- Movie poster
- Directed by: Khalid Mohamed
- Written by: Dialogues: Shiraz Siddique Story and Screenplay: Khalid Mohammed
- Produced by: Vashu Bhagnani
- Starring: Tabu; Bhumika Chawla; Riya Sen; Celina Jaitly; Anita Hassanandani; Divya Dutta; Rahul Bose; Jimmy Shergill; Ashmit Patel; Kay Kay Menon;
- Narrated by: Shah Rukh Khan
- Cinematography: Santosh Sivan
- Edited by: Steven H. Bernard
- Music by: Songs: Himesh Reshammiya Background Score: Monty Sharma
- Production company: Pooja Entertainment
- Distributed by: Zee Motion Pictures (India) Eros International (Overseas)
- Release date: 17 June 2005;
- Running time: 132 minutes
- Country: India
- Language: Hindi

= Silsiilay =

2005 Indian film by Khalid Mohamed

Silsiilay (Stories) is a 2005 Indian Hindi-language romance film written and directed by Khalid Mohammed.
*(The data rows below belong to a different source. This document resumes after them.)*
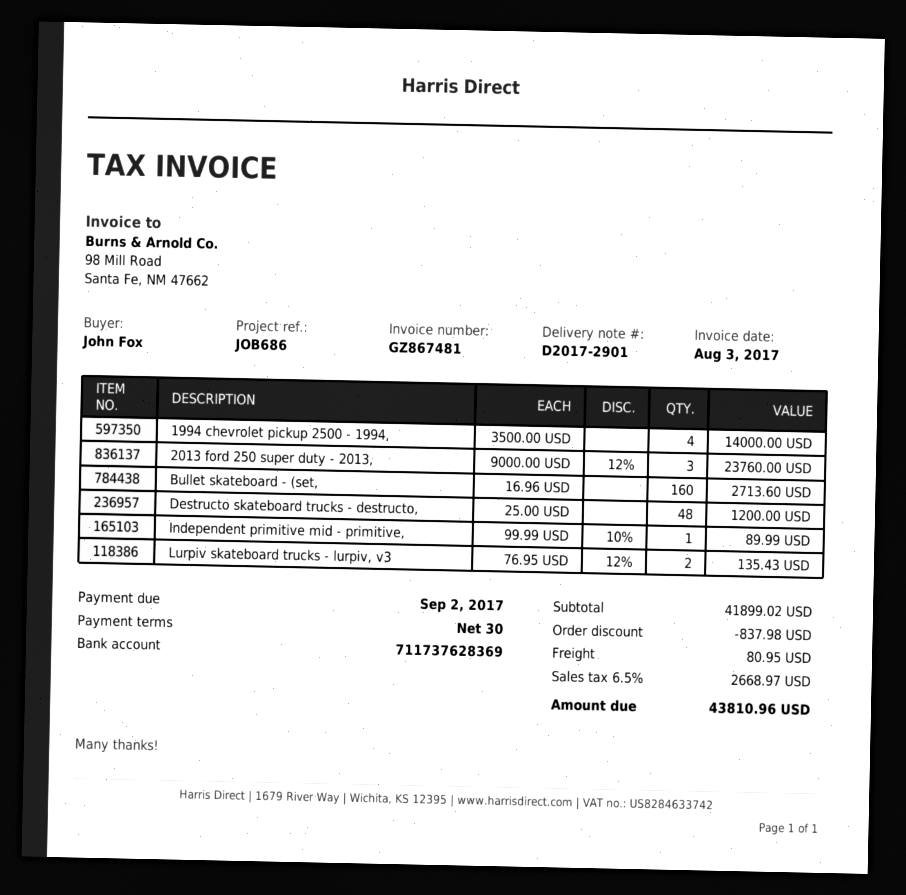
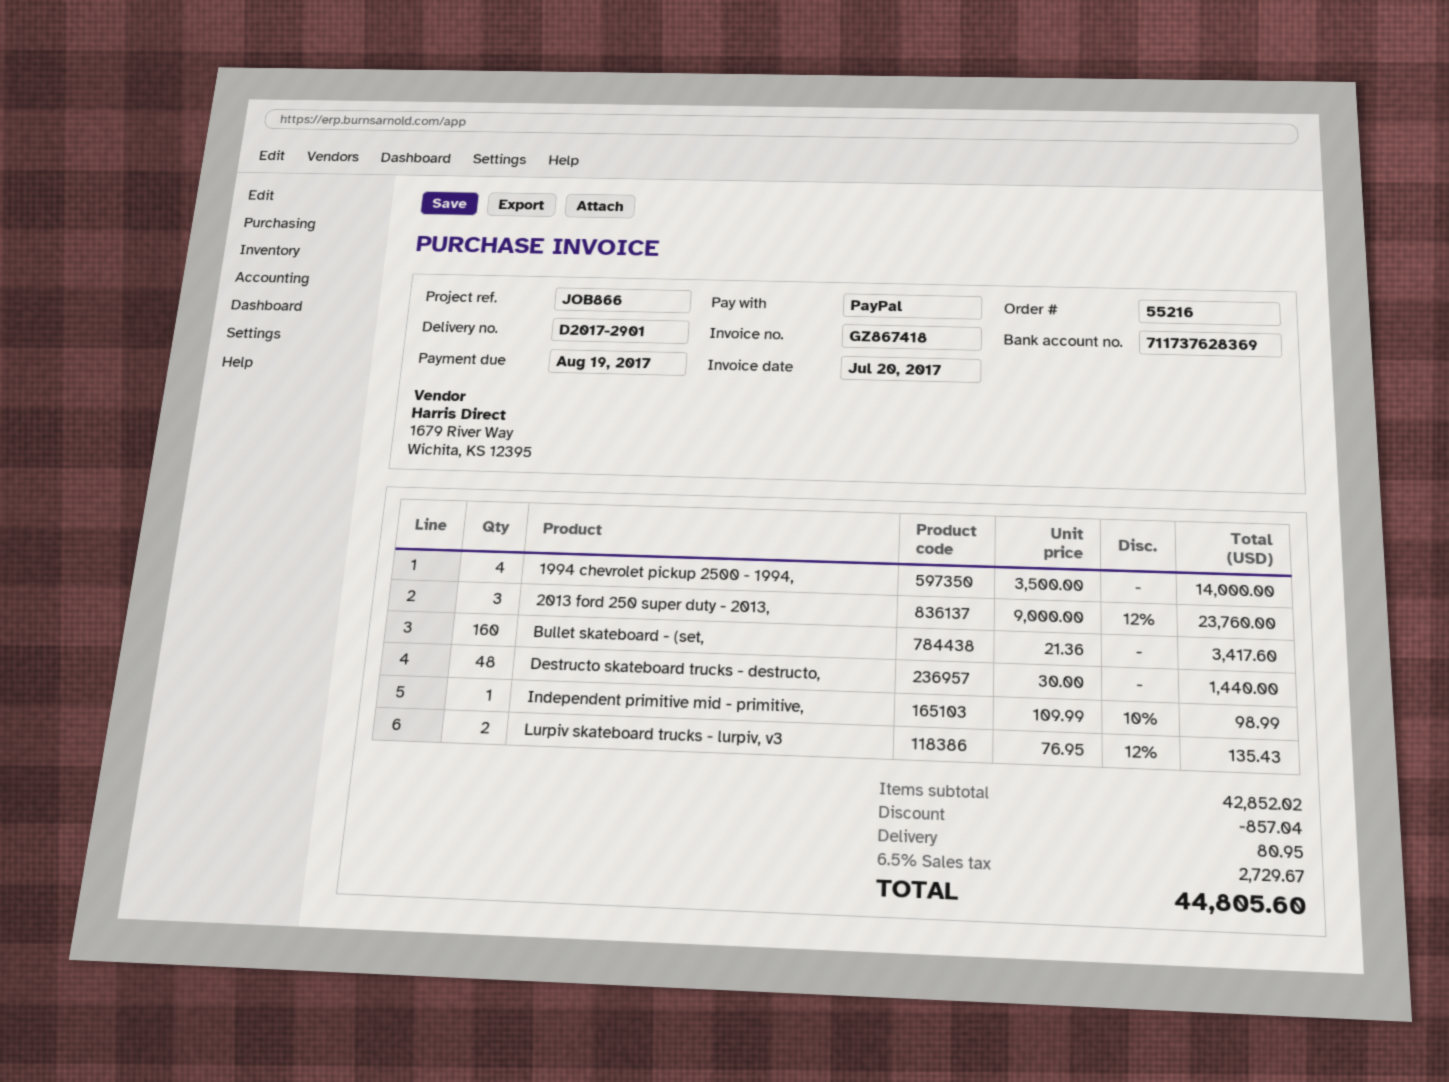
invoice number: GZ867481 -> GZ867418
invoice date: 2017-08-03 -> 2017-07-20
due date: 2017-09-02 -> 2017-08-19
reference: JOB686 -> JOB866
Bullet skateboard - (set,: 160 x 16.96 = 2713.60 -> 160 x 21.36 = 3417.60
Destructo skateboard trucks - destructo,: 48 x 25.00 = 1200.00 -> 48 x 30.00 = 1440.00
Independent primitive mid - primitive,: 1 x 99.99 - 10% = 89.99 -> 1 x 109.99 - 10% = 98.99
subtotal: 41899.02 -> 42852.02
discount: 837.98 -> 857.04
tax: 6.5% = 2668.97 -> 6.5% = 2729.67
total: 43810.96 -> 44805.60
The film stars Tabu, Bhumika Chawla, Riya Sen, Celina Jaitly, Anita Hassanandani, Divya Dutta, Rahul Bose, Jimmy Sheirgill, Ashmit Patel and Kay Kay Menon, with Shah Rukh Khan in a special appearance. It was released on 17 June 2005.

== Plot ==

The film revolves around the story of three women.

Ziya, who is a fast-rising Bollywood actress, whose live-in relationship is about to break up with the man who has groomed her for a film career, Neel. She wants a child with him but he does not want any responsibilities. Soon he moves on and finds another girlfriend.
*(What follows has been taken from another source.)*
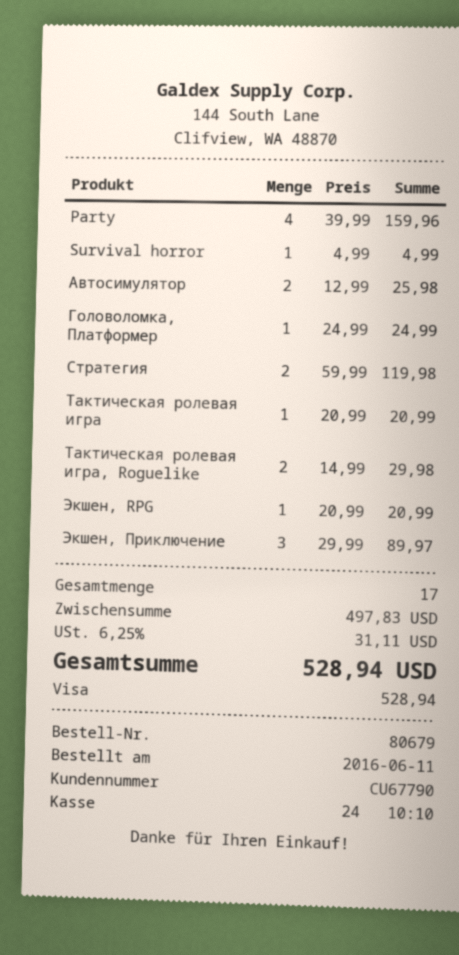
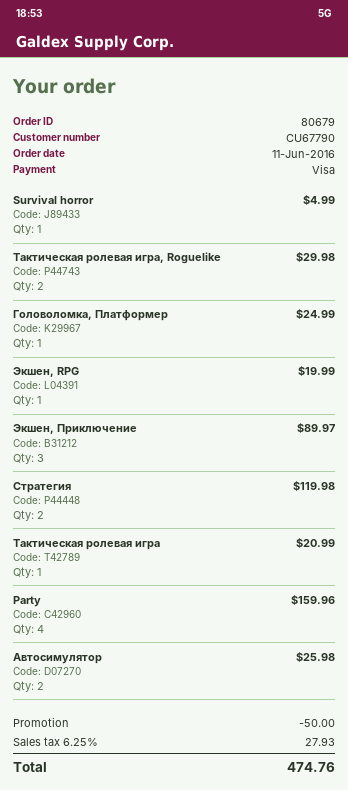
Экшен, RPG: 1 for 20.99 -> 1 for 19.99
discount: none -> 50.00
tax: 6.25% = 31.11 -> 6.25% = 27.93
total: 528.94 -> 474.76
Anushka is a telephone receptionist who longs to discover tenderness in her relationship with a wealthy suitor Nikhil. Meanwhile, her office colleague, Tarun, loves her silently. The working girl must decide between the two in a romantic finale that has a twist in the tale. Natassha features in a role that has a big impact. The three stories are weaved into a composite picture, with the women coming together in an act of solidarity.
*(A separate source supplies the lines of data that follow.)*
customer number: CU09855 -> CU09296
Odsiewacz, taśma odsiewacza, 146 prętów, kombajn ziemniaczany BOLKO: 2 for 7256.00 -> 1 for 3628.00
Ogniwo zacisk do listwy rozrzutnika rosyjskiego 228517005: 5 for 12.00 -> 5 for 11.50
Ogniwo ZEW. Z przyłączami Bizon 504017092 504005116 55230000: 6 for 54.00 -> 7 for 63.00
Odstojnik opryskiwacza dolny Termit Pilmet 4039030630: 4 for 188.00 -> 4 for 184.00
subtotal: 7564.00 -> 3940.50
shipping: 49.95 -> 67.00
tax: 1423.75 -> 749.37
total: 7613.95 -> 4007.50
Rehana is a housewife who must confront the fact that her husband Anwar is being unfaithful to her with an air hostess, Preeti.

== Cast ==

Story 1
- Bhumika Chawla as Ziya Rao Katyal
- Rahul Bose as Neel Kashyap
- Divya Dutta as Diya Katyal
- Priya Badlani as Nandita
- Aamir Ali as a Bollywood actor
- Tabu as Rehana Ahmed Bhoy, Ziya's fan

Story 2
- Riya Sen as Anushka Verma
- Jimmy Sheirgill as Tarun Ahuja
- Ashmit Patel as Nikhil Rai
- Anita Hassanandani as Piya Mahajan

Story 3
- Tabu as Rehana Ahmed Bhoy
- Kay Kay Menon as Anwar Ahmed Bhoy
- Celina Jaitly as Preeti
- Karan Panthaky as Inayat Ahmed Bhoy (Anwar's son from his first wife)
- Priya Badlani as Nandita (Preeti's friend)

Other cast
- Shah Rukh Khan as the Sutradhaar (Narrator)
- Dolly Bindra as Ziya's fan / Woman at the beach / Sheetal
- Rakesh Bedi as Harry (Nandita's uncle) / Anushka's boss

==Soundtrack==

Music by Himesh Reshammiya and lyrics by Sameer.

| # | Title | Singer(s) |
|---|---|---|
| 1 | "Ban Jaiye" | Kunal Ganjawala, Alka Yagnik |
| 2 | "Ahista Ahista" | Sonu Nigam, Shreya Ghoshal, Jayesh Gandhi |
| 3 | "Meri Chandi Tu" (Dum Mast Kalander) | Kailash Kher, Sunidhi Chauhan, Suzanne D'Mello |
| 4 | "Meri Jaan" | Kunal Ganjawala, Sadhana Sargam |
| 5 | "Jab Jab Dil Mile" | Sonu Nigam, Jayesh Gandhi |
| 6 | "Tere Liye Mere" | Jolly Mukherjee, Alisha Chinai, Jayesh Gandhi |
| 7 | "Belibaas Karde" | Sunidhi Chauhan, Jayesh Gandhi |

==Critical reception==
Taran Adarsh of Bollywood Hungama gave the film 1.5 stars out of 5, saying "Silsilay is more of an experiment that caters to a very small segment of moviegoers. At the box-office, the film holds no appeal for an ordinary cinegoer." Sukanya Verma of Rediff.com wrote "Among the three stories, the first is clever, the second is predictable and the third is emotional. The climax is dealt in a disappointing manner. The film could have ended earlier, instead it stretches unnecessarily for seven or eight minutes."